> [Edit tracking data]
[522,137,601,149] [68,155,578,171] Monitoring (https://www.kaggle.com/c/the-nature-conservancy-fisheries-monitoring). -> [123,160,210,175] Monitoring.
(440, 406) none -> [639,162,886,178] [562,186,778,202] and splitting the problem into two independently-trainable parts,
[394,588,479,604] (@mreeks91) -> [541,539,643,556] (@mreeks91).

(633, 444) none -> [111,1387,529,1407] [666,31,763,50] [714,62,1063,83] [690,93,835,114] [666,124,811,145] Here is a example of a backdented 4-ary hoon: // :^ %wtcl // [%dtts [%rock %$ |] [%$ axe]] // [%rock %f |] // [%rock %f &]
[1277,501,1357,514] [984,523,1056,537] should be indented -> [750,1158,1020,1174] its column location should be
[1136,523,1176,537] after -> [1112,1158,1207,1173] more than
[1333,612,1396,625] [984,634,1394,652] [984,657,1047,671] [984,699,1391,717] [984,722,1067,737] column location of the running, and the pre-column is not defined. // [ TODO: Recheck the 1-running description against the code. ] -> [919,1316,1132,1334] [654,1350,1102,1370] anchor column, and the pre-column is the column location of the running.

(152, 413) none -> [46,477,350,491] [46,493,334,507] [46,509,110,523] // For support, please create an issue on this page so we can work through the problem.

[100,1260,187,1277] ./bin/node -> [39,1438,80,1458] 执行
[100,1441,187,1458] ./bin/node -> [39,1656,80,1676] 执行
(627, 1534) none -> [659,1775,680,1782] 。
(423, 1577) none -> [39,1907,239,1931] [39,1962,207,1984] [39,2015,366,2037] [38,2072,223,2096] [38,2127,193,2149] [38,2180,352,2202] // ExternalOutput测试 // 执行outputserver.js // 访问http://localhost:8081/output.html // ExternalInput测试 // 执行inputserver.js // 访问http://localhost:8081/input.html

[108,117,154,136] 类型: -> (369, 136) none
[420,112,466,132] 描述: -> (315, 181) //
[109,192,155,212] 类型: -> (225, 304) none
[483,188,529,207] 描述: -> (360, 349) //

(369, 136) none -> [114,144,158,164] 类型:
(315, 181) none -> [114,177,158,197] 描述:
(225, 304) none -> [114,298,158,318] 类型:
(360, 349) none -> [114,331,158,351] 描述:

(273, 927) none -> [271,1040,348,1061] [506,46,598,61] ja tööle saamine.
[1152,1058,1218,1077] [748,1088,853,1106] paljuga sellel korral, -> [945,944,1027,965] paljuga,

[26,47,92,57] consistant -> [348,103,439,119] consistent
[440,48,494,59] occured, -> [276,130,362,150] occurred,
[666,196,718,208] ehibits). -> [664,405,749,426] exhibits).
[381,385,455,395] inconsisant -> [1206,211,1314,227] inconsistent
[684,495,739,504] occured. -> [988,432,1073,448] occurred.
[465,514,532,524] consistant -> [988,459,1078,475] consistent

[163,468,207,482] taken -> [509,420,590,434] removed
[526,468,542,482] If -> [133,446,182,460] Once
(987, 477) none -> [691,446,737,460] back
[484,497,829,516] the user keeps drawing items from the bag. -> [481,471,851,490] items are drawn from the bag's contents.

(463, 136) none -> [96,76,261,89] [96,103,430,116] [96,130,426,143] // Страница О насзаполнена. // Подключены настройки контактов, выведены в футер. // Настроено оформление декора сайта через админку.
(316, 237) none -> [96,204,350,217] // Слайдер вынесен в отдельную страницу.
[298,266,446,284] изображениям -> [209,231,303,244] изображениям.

> [BRIEF]
All of the entries, from the first line to the last, should be duplicated exactly.

> [TASK OUTPUT]
[522,137,601,149] [68,155,578,171] Monitoring (https://www.kaggle.com/c/the-nature-conservancy-fisheries-monitoring). -> [123,160,210,175] Monitoring.
(440, 406) none -> [639,162,886,178] [562,186,778,202] and splitting the problem into two independently-trainable parts,
[394,588,479,604] (@mreeks91) -> [541,539,643,556] (@mreeks91).

(633, 444) none -> [111,1387,529,1407] [666,31,763,50] [714,62,1063,83] [690,93,835,114] [666,124,811,145] Here is a example of a backdented 4-ary hoon: // :^ %wtcl // [%dtts [%rock %$ |] [%$ axe]] // [%rock %f |] // [%rock %f &]
[1277,501,1357,514] [984,523,1056,537] should be indented -> [750,1158,1020,1174] its column location should be
[1136,523,1176,537] after -> [1112,1158,1207,1173] more than
[1333,612,1396,625] [984,634,1394,652] [984,657,1047,671] [984,699,1391,717] [984,722,1067,737] column location of the running, and the pre-column is not defined. // [ TODO: Recheck the 1-running description against the code. ] -> [919,1316,1132,1334] [654,1350,1102,1370] anchor column, and the pre-column is the column location of the running.

(152, 413) none -> [46,477,350,491] [46,493,334,507] [46,509,110,523] // For support, please create an issue on this page so we can work through the problem.

[100,1260,187,1277] ./bin/node -> [39,1438,80,1458] 执行
[100,1441,187,1458] ./bin/node -> [39,1656,80,1676] 执行
(627, 1534) none -> [659,1775,680,1782] 。
(423, 1577) none -> [39,1907,239,1931] [39,1962,207,1984] [39,2015,366,2037] [38,2072,223,2096] [38,2127,193,2149] [38,2180,352,2202] // ExternalOutput测试 // 执行outputserver.js // 访问http://localhost:8081/output.html // ExternalInput测试 // 执行inputserver.js // 访问http://localhost:8081/input.html

[108,117,154,136] 类型: -> (369, 136) none
[420,112,466,132] 描述: -> (315, 181) //
[109,192,155,212] 类型: -> (225, 304) none
[483,188,529,207] 描述: -> (360, 349) //

(369, 136) none -> [114,144,158,164] 类型:
(315, 181) none -> [114,177,158,197] 描述:
(225, 304) none -> [114,298,158,318] 类型:
(360, 349) none -> [114,331,158,351] 描述:

(273, 927) none -> [271,1040,348,1061] [506,46,598,61] ja tööle saamine.
[1152,1058,1218,1077] [748,1088,853,1106] paljuga sellel korral, -> [945,944,1027,965] paljuga,

[26,47,92,57] consistant -> [348,103,439,119] consistent
[440,48,494,59] occured, -> [276,130,362,150] occurred,
[666,196,718,208] ehibits). -> [664,405,749,426] exhibits).
[381,385,455,395] inconsisant -> [1206,211,1314,227] inconsistent
[684,495,739,504] occured. -> [988,432,1073,448] occurred.
[465,514,532,524] consistant -> [988,459,1078,475] consistent

[163,468,207,482] taken -> [509,420,590,434] removed
[526,468,542,482] If -> [133,446,182,460] Once
(987, 477) none -> [691,446,737,460] back
[484,497,829,516] the user keeps drawing items from the bag. -> [481,471,851,490] items are drawn from the bag's contents.

(463, 136) none -> [96,76,261,89] [96,103,430,116] [96,130,426,143] // Страница О насзаполнена. // Подключены настройки контактов, выведены в футер. // Настроено оформление декора сайта через админку.
(316, 237) none -> [96,204,350,217] // Слайдер вынесен в отдельную страницу.
[298,266,446,284] изображениям -> [209,231,303,244] изображениям.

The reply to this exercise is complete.